I have a steel frame with a 135mm rear dropout space and I'd like to use a 130mm road hub. I can pinch it down with my internal cam skewer, but I'm worried about the wheel dish and chain alignment. I heard that a spacer could be added to the NDS locknut to center the axle.

My build was going to include A23 rims with T11 hubs, although I would love to try some cup and cone hubs. Suggestions would be appreciated. Thanks!


----------



## nyanyin (Nov 13, 2013)

I would put a spacer of 5 mm in nds, a wheel with very good lateral stiffness, I think in the future I will return road frames to 135mm


----------



## Kerry Irons (Feb 25, 2002)

nyanyin said:


> I would put a spacer of 5 mm in nds, a wheel with very good lateral stiffness, I think in the future I will return road frames to 135mm


Of course the OP would need a longer axle too. But if you have the wider frame and can find the longer axle, then a spacer on the NDS would let you build a stronger and laterally stiffer wheel, and that is good. Chain line would be not as good, but life is all about compromises.


----------



## nyanyin (Nov 13, 2013)

if you put the spacer on nds, the chain line is the same


----------



## Tachycardic (Mar 31, 2013)

Kerry Irons said:


> Of course the OP would need a longer axle too. But if you have the wider frame and can find the longer axle, then a spacer on the NDS would let you build a stronger and laterally stiffer wheel, and that is good. Chain line would be not as good, but life is all about compromises.


This is what I'm most afraid of...do road hubs come in longer axle versions? I wonder if it would just be easier to use an MTB rear hub...


----------



## bikerjulio (Jan 19, 2010)

OP Are you sure it started life as a 135mm spaced frame? I thought that if so it was either a MTB or a road frame set up for disc brakes. 

If neither of these, is it just a regular 130mm frame that got a little stretched?

Modern hubs can't just be "spaced out" so I don't understand those comments either.


----------



## Tachycardic (Mar 31, 2013)

I'm riding a custom steel frame made for 26" wheels. My training wheels are a pair of Mavic Crossrides. I'm looking to for a 650c wheelset to use as my race day wheels.


----------



## bikerjulio (Jan 19, 2010)

Tachycardic said:


> I'm riding a custom steel frame made for 26" wheels. My training wheels are a pair of Mavic Crossrides. I'm looking to for a 650c wheelset to use as my race day wheels.


So that's a disc wheel, right?

Doesn't that mean you need a disc hub for your new wheel?

Kind of confusing. The original question. Since you didn't say anything about disc.


----------



## Tachycardic (Mar 31, 2013)

I'm not riding disc brakes.
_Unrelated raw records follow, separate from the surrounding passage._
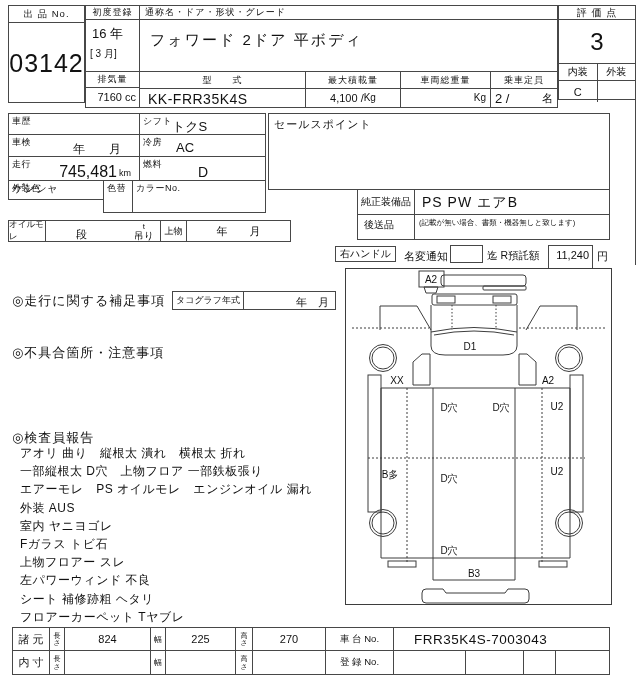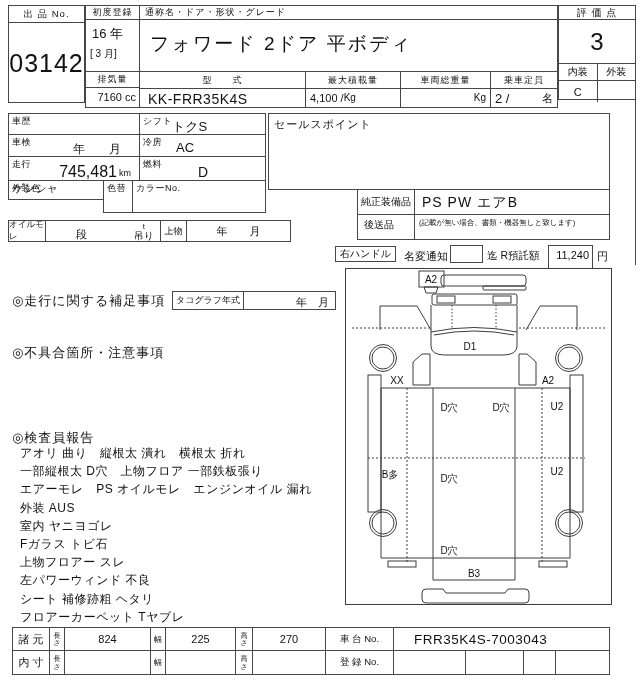--- a/index.html
+++ b/index.html
@@ -37,7 +37,7 @@
 
   <div class="abs box" style="left:139px;top:5px;width:419px;height:67px">
     <div class="hdr" style="height:13px;justify-content:flex-start;padding-left:5px;letter-spacing:1px">通称名・ドア・形状・グレード</div>
-    <div style="padding:11px 0 0 10px;font-size:19px;letter-spacing:2px">フォワード 2ドア 平ボディ</div>
+    <div style="padding:11px 0 0 10px;font-size:15px;letter-spacing:2px">フォワード 2ドア 平ボディ</div>
   </div>
 
   <div class="abs box" style="left:139px;top:71px;width:167px;height:37px">

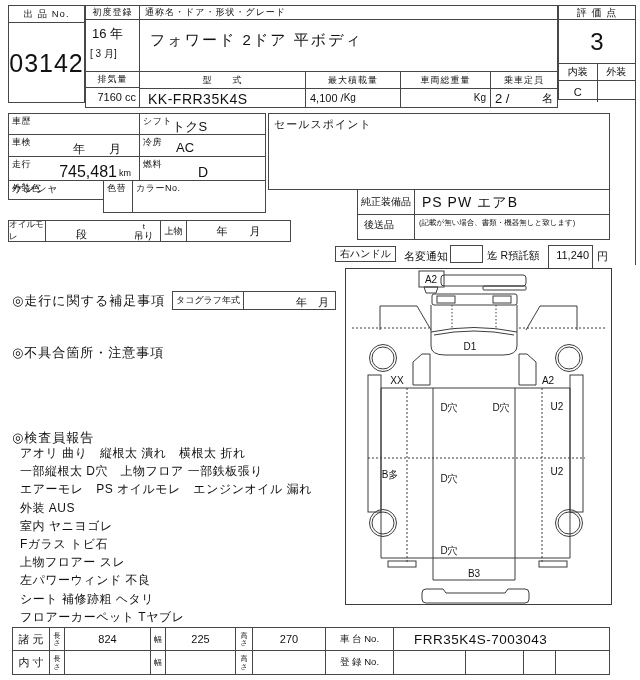--- a/index.html
+++ b/index.html
@@ -47,7 +47,7 @@
 
   <div class="abs box" style="left:305px;top:71px;width:96px;height:37px">
     <div class="hdr" style="height:16px">最大積載量</div>
-    <div style="display:flex;justify-content:flex-start;padding:3px 4px 0 4px">
+    <div style="display:flex;justify-content:center;padding:3px 4px 0 4px">
       <span style="font-size:11px">4,100 /</span>
       <span style="font-size:10px">Kg</span>
     </div>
I'm running a cx steel frame with Shimano 105 and and R573 V-brakes. I'm currently riding 2013 Crossrides and Serfas Seca rubber. The setup is fine for training and when pulling my kids' trailer, but I'm looking for something more performance oriented for competition purposes.
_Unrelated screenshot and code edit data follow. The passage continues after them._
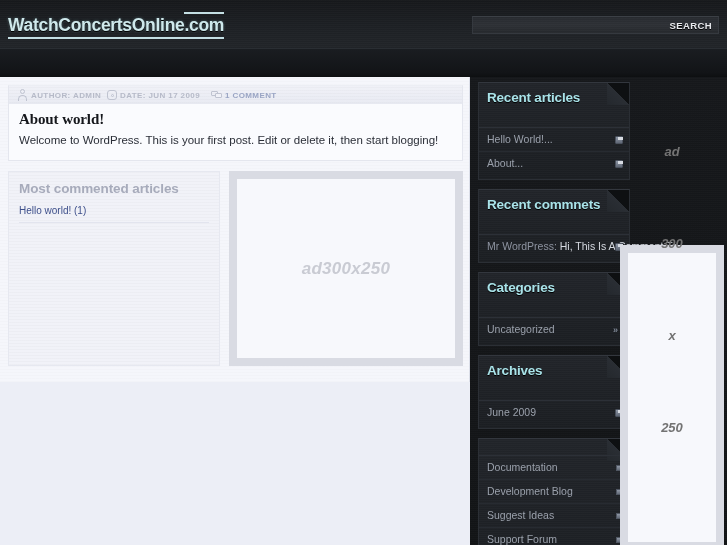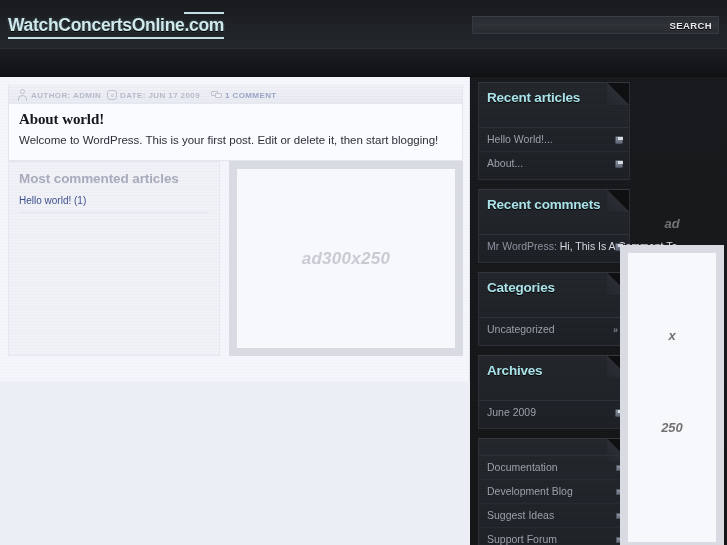--- a/index.html
+++ b/index.html
@@ -139,7 +139,7 @@
   }
 
   
-  #lowerrow{ position:relative; width:455px; height:138px; }
+  #lowerrow{ position:relative; margin-top:10px; width:455px; height:138px; }
   #mostcommented{
     position:absolute; left:0; top:0; width:212px; height:195px;
     background:

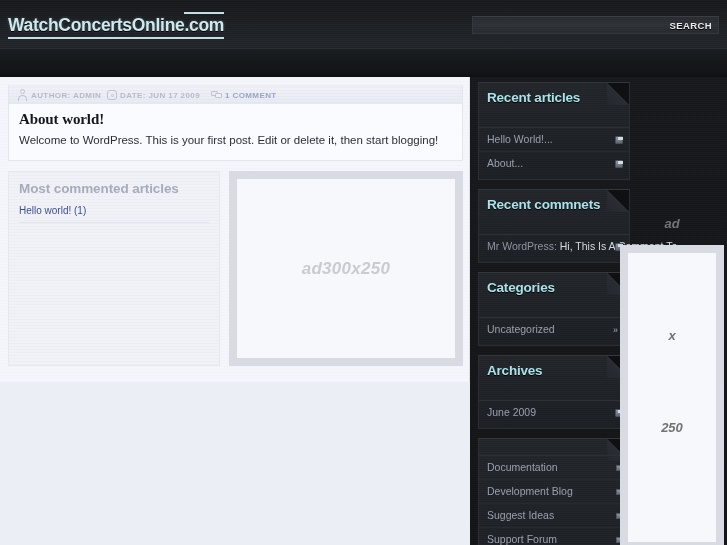--- a/index.html
+++ b/index.html
@@ -405,7 +405,7 @@
   </div>
 
   <div id="ad2">
-    <span><span>ad</span><br><br><span>x</span><br><span>250</span></span>
+    <span><span>ad</span><br><span>300</span><br><span>x</span><br><span>250</span></span>
   </div>
 
 </div>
That said, I'd like to lace up some T11s (would consider going higher end like Dura Aces) to 650c rims. And I'd like to mate it perfectly to my bike, which has a 135mm rear dropout space. a 5mm spacer to the NDS would work, but I'll also need a longer axle to accommodate this. I'm just looking for suggestions/solutions.


----------



## Mackers (Dec 29, 2009)

Tune Mag 170 is available in 135mm


----------



## bikerjulio (Jan 19, 2010)

Tachycardic said:


> I'm not riding disc brakes. I'm running a cx steel frame with Shimano 105 and and R573 V-brakes. I'm currently riding 2013 Crossrides and Serfas Seca rubber. The setup is fine for training and when pulling my kids' trailer, but I'm looking for something more performance oriented for competition purposes.
> 
> That said, I'd like to lace up some T11s (would consider going higher end like Dura Aces) to 650c rims. And I'd like to mate it perfectly to my bike, which has a 135mm rear dropout space. a 5mm spacer to the NDS would work, but I'll also need a longer axle to accommodate this. I'm just looking for suggestions/solutions.


OK, so isn't the White M15 the perfect hub for you?
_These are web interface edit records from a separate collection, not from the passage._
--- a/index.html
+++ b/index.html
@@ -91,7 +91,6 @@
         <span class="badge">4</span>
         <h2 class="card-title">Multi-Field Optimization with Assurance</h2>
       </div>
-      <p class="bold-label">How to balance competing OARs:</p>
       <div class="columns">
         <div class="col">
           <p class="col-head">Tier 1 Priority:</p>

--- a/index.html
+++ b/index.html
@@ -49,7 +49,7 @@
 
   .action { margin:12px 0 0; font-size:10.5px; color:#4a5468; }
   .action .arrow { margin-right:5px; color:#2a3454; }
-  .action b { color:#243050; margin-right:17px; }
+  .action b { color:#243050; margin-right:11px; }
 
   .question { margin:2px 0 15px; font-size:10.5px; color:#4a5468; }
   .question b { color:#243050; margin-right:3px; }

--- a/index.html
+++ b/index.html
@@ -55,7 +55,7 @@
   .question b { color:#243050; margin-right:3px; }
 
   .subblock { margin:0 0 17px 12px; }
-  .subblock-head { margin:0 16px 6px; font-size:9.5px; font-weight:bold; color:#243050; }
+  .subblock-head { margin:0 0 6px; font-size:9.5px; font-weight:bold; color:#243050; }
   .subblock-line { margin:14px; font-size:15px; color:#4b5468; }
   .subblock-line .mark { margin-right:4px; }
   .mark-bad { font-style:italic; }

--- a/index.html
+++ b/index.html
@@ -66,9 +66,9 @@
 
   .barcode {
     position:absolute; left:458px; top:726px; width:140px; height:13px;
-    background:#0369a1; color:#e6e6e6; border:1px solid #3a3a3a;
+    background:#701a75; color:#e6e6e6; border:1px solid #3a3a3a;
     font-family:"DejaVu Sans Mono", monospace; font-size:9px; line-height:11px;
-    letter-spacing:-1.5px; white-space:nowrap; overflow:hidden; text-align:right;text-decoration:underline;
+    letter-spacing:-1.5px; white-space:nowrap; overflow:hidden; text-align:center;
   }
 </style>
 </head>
Rim brake with 135mm OLD. Looks like a T11, but 135mm. Only a couple of grams more.

White Industries - MI5 Rear Hub


----------



## changingleaf (Aug 20, 2009)

You could buy an old Shimano XTR rim brake hub, which has cup and cone bearings. I'm sure these are available on EBAY.

You could also build with White Industries new centerlock disc hub, which doesn't look too much different that a typical rim brake hub.


----------



## Manning (Jul 8, 2010)

Since it's a steel frame, take it to an old school bike shop that still has frame alignment tools. It's pretty easy to tweak steel frames and dropouts.


----------



## bikerjulio (Jan 19, 2010)

Manning said:


> Since it's a steel frame, take it to an old school bike shop that still has frame alignment tools. It's pretty easy to tweak steel frames and dropouts.


I think OP wanted it this way.



> I'm riding a custom steel frame made for 26" wheels.


----------